··· Extracted entries ···
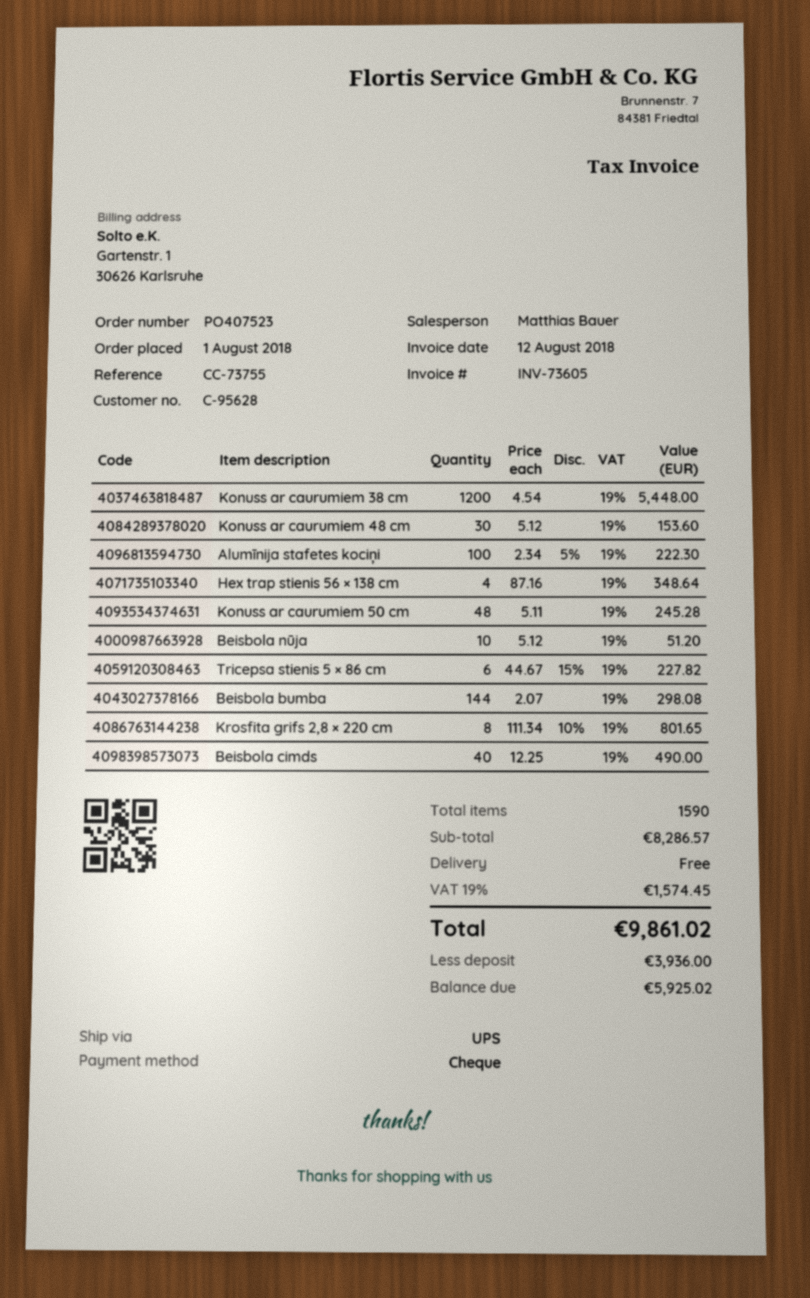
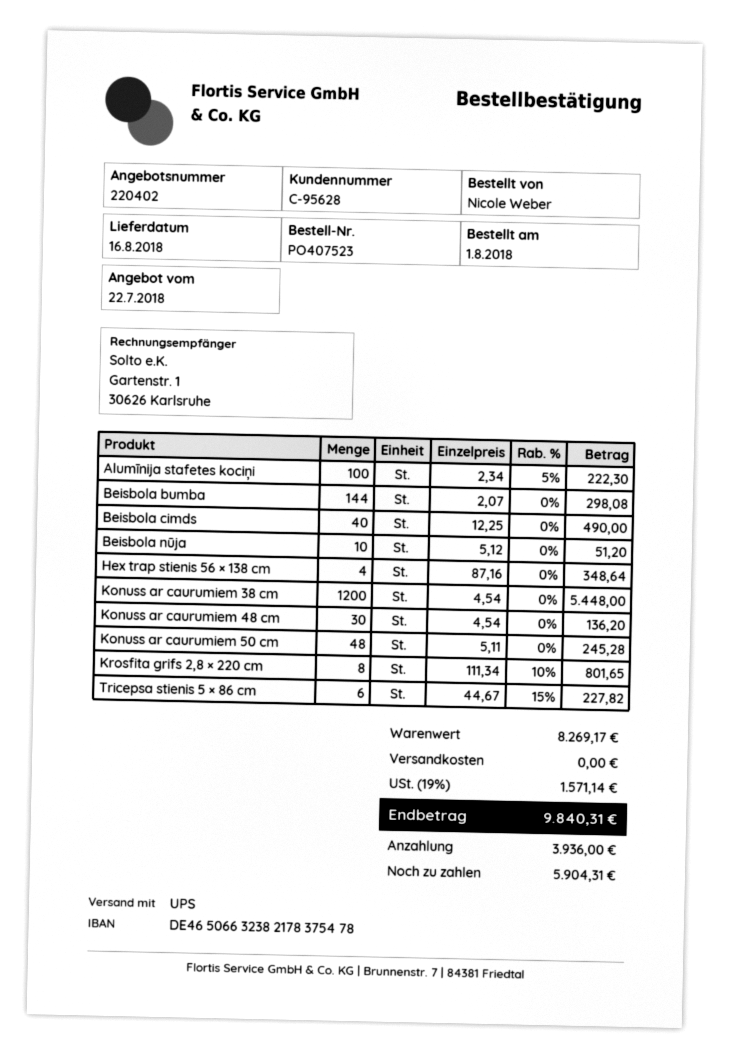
Konuss ar caurumiem 48 cm: 30 x 5.12 = 153.60 -> 30 x 4.54 = 136.20
subtotal: 8286.57 -> 8269.17
tax: 19% = 1574.45 -> 19% = 1571.14
total: 9861.02 -> 9840.31
balance: 5925.02 -> 5904.31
···
Repeat word for word from the line holding "tax: 19% = 1574.45 -> 19% = 1571.14" down to the last line above, including both.

#### [Result for this exercise]
tax: 19% = 1574.45 -> 19% = 1571.14
total: 9861.02 -> 9840.31
balance: 5925.02 -> 5904.31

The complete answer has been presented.